Grazie all’Isis, forse oggi più saudita-turco-israeliano che statunitense (gli
Usa vantano l’autosufficienza energetica), in Iraq, secondo detentore mondiale
di riserve, Libia, terzo, e Siria, produttore minore, ma strategicamente
irrinunciabile per le vie del petrolio, le cose si stavano mettendo bene. Prima
che arrivassero i russi .
Poi c’è
l’Iran, per la trimurti mediorientale nemico pubblico numero uno. Washington e
Tehran hanno trovato un modus vivendi che si pensa possa favorire gli Usa nel
loro tentativo di isolare ed assediare la Russia e, al tempo stesso, consentire,
grazie all’attuale presidenza di Rouhani, espressione dei ceti altoborghesi
filoccidentali, la penetrazione e manomissione delle multinazionali
nordamericane. L’Iran, come Cuba, mette in gioco quanto il predecessore di
Rouhani, Ahmadinejad, aveva realizzato a
favore di un’equa distribuzione della ricchezza, della crescita politica e
sociale delle classi popolari, del ruolo geopolitico. Ma per Arabia Saudita e Israele, che da anni
strepitano contro l’accordo sul nucleare, e per la Turchia, che è arrivata
addirittura alle mani con la Russia, abbattendo il cacciabombardiere Su-24, è lampante che un
Iran rientrato nei giochi rappresenta l’inizio di un possibile processo di
marginalizzazione del proprio potere contrattuale rispetto al resto del mondo.
Il gioco è d’azzardo, ma confida nel
fatto che, alla resa dei conti riuscirà perché, nella scelta, gli Usa e i
poteri che ne fanno uso militare, escatologicamente, non avranno… scelta.
La
sanguinaria impennata dei sauditi, oltretutto in crescente difficoltà in Yemen
dove, nonostante gli stermini bombaroli e l‘affamamento di tutto un popolo,
nononstante l’impiego di mercenari Blackwater colombiani, americani e francesi,
non riescono ad aver ragione delle forze patriottiche a egemonia Houthi (sciti),
punta a portare alle estreme conseguenze lo scontro confessionale tra sciti e
sunniti. Lo schieramento scita di Iran, Iraq, Siria, Yemen, Hezbollah, con le
popolazioni scite insofferenti e sempre più insorgenti in Bahrein e nella
stessa Arabia Saudita, grazie all’intervento russo si è collocato stabilmente nella metà campo
dell’avversario. Al quale non è rimasto che puntare ai rigori.

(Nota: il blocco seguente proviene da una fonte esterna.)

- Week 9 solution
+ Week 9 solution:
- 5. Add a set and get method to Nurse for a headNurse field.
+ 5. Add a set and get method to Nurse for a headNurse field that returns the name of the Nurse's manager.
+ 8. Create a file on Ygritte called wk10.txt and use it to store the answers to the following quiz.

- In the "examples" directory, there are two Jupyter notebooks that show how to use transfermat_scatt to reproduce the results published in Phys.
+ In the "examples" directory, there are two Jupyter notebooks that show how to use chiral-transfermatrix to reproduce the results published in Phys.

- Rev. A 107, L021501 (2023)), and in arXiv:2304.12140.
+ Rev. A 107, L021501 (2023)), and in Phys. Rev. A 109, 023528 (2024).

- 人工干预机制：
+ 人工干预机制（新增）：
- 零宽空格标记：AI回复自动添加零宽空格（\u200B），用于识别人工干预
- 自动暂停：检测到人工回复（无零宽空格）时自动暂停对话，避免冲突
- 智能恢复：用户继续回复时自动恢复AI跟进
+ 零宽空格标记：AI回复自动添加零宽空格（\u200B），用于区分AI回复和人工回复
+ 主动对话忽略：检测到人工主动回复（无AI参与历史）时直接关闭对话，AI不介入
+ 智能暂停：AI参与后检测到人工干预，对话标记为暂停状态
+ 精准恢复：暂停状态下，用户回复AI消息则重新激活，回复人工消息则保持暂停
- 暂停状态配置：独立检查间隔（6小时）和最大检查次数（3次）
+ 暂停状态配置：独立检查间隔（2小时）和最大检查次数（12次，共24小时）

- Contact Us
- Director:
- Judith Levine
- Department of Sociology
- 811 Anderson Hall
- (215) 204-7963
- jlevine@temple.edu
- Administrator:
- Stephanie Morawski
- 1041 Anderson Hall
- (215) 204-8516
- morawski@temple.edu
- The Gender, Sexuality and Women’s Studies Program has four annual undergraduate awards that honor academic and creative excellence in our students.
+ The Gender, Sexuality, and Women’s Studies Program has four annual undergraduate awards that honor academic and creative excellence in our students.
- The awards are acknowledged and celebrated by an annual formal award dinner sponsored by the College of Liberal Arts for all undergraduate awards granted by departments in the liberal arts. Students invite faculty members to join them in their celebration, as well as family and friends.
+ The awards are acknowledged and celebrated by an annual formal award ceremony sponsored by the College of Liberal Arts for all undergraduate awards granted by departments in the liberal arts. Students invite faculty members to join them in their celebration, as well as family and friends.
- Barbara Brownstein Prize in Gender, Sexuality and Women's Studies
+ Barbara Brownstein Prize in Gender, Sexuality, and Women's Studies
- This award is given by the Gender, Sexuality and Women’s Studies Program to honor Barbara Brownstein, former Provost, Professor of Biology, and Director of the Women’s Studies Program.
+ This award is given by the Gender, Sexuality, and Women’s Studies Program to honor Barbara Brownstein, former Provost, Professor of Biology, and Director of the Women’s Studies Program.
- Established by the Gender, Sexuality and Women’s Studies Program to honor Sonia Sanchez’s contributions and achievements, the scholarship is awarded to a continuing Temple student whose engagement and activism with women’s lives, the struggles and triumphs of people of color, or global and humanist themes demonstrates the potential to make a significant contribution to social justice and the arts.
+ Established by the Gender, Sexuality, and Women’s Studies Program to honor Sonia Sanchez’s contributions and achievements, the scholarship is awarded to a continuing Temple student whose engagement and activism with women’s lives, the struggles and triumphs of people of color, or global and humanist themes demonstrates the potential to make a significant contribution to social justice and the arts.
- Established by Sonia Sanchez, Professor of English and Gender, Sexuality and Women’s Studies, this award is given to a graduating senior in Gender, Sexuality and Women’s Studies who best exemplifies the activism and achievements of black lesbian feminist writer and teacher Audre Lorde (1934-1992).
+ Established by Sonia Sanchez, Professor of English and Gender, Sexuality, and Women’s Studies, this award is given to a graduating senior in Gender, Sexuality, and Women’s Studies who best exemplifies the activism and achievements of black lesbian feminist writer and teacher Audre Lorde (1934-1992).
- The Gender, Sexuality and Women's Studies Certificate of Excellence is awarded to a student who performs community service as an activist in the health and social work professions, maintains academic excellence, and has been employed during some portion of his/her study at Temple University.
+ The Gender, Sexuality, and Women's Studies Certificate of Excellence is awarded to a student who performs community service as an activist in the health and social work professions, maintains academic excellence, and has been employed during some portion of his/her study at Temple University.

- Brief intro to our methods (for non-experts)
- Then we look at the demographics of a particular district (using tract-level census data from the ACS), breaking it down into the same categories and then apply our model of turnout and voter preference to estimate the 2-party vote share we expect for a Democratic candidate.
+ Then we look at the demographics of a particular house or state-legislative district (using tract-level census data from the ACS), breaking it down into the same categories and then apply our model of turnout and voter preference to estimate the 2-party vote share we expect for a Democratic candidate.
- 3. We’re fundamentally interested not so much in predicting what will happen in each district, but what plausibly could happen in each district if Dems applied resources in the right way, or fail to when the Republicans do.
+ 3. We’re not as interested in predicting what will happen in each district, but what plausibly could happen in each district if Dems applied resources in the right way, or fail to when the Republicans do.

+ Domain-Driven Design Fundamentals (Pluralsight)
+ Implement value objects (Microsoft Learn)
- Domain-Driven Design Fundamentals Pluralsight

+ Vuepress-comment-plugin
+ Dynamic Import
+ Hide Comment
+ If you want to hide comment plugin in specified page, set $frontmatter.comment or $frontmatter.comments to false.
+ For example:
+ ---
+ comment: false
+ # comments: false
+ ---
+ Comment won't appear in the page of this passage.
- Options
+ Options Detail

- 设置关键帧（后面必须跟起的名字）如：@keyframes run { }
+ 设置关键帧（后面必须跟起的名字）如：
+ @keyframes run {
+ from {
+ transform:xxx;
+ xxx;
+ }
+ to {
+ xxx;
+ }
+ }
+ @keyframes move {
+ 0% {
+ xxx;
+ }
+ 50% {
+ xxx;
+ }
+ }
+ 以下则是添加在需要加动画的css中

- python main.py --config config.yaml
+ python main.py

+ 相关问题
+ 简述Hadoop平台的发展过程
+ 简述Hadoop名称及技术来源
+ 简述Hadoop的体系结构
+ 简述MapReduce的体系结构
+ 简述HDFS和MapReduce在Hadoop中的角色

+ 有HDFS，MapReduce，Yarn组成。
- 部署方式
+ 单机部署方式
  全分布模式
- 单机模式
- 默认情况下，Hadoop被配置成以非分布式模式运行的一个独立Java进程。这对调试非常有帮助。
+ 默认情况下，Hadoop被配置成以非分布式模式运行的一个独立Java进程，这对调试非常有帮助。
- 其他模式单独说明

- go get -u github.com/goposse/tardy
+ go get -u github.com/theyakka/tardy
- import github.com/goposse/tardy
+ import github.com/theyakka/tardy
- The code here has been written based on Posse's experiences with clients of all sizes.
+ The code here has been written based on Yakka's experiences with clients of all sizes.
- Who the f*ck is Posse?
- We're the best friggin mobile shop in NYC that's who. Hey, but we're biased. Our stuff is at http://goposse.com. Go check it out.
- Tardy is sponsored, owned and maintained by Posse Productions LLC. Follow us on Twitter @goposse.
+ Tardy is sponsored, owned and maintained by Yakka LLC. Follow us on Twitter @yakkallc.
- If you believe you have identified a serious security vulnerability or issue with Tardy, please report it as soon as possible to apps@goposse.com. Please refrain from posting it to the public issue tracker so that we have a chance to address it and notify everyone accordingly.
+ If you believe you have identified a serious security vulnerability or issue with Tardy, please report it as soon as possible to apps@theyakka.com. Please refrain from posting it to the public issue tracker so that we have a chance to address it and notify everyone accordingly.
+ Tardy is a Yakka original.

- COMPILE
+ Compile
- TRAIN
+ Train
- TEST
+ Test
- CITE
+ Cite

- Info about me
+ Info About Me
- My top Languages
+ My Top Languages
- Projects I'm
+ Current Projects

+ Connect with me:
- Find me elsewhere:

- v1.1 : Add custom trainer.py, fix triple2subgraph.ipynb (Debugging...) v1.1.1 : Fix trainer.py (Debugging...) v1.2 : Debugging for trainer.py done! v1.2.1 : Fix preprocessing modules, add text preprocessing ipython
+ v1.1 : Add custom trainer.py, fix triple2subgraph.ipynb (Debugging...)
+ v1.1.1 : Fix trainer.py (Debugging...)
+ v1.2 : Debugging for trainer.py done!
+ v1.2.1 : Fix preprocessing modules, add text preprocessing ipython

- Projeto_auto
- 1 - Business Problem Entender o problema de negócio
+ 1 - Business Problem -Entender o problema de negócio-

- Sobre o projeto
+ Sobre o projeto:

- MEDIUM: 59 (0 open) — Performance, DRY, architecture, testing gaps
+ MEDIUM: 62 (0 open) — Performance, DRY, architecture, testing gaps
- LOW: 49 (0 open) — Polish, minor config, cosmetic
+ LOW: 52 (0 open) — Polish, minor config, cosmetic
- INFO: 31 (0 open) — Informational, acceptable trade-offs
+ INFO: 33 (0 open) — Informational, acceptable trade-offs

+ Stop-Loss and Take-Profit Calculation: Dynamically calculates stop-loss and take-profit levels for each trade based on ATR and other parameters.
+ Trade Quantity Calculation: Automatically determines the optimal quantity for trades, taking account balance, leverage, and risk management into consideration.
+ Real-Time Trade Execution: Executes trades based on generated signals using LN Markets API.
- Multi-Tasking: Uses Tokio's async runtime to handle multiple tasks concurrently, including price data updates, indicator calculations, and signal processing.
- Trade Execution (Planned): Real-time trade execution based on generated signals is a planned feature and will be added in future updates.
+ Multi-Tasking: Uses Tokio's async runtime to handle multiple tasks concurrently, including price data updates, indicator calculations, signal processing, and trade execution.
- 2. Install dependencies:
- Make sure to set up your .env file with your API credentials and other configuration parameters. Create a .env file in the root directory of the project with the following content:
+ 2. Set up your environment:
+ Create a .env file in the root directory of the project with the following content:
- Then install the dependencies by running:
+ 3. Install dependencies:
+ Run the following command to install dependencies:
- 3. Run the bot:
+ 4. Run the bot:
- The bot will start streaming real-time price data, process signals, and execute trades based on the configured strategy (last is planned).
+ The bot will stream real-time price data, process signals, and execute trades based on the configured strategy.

Sperando di
poter far tirare dal dischetto anche il contravanti statunitense, convinto dal
dato oggettivo di giocare in una squadra da sempre amica, piuttosto che
trasferirsi in una in cui non può essere certo di essere bene accolto. Hai
visto mai che torni Ahmadinejad, o uno come lui.
Insomma
siamo al redde rationem. Sauditi,
turchi e israeliani vogliono giocarsi il tutto per tutto e forzare gli Usa e
i padroni del dollaro a rinsaldare, nell’Armageddon, gli antichi e comprovati
vincoli. Il passo è lungo. E definitivo. Più lungo, forse, della gamba. Resta da
vedere quanta carica antimperialista resta nell’Iran di Rouhani, quanta
determinazione e tenuta avranno i russi, se il gioco sunniti contro sciti
riuscirà a coinvolgere masse sufficienti per un rogo generale, ora che Baghdad,
Damasco e i loro alleati stanno riducendo l’incendio Isis a grigliata sotto la
pioggia.. E resta da vedere a quale dei suoi referenti in alto, ai suoi
burattinai, darà retta Obama.
Chiudo con
una nota su quanto vanno farneticando certi gazzettieri, dall’abisso della loro
ignoranza, o allineamento alla vulgata del divide et impera, sul presunto,
storico e ontologico, conflitto sciti-sunniti. Prima che il colonialismo nel
mondo arabo e, più recentemente, il generale Petraeus in Iraq, cospirassero per
suscitare quella divisione, sciti e sunniti, sui documenti di identità, nei certificati
di nascita e matrimoniali e nell’anima, non avevano scritto la confessione.
C’era solo scritto iracheno, siriano, arabo. Tutt’al più musulmano.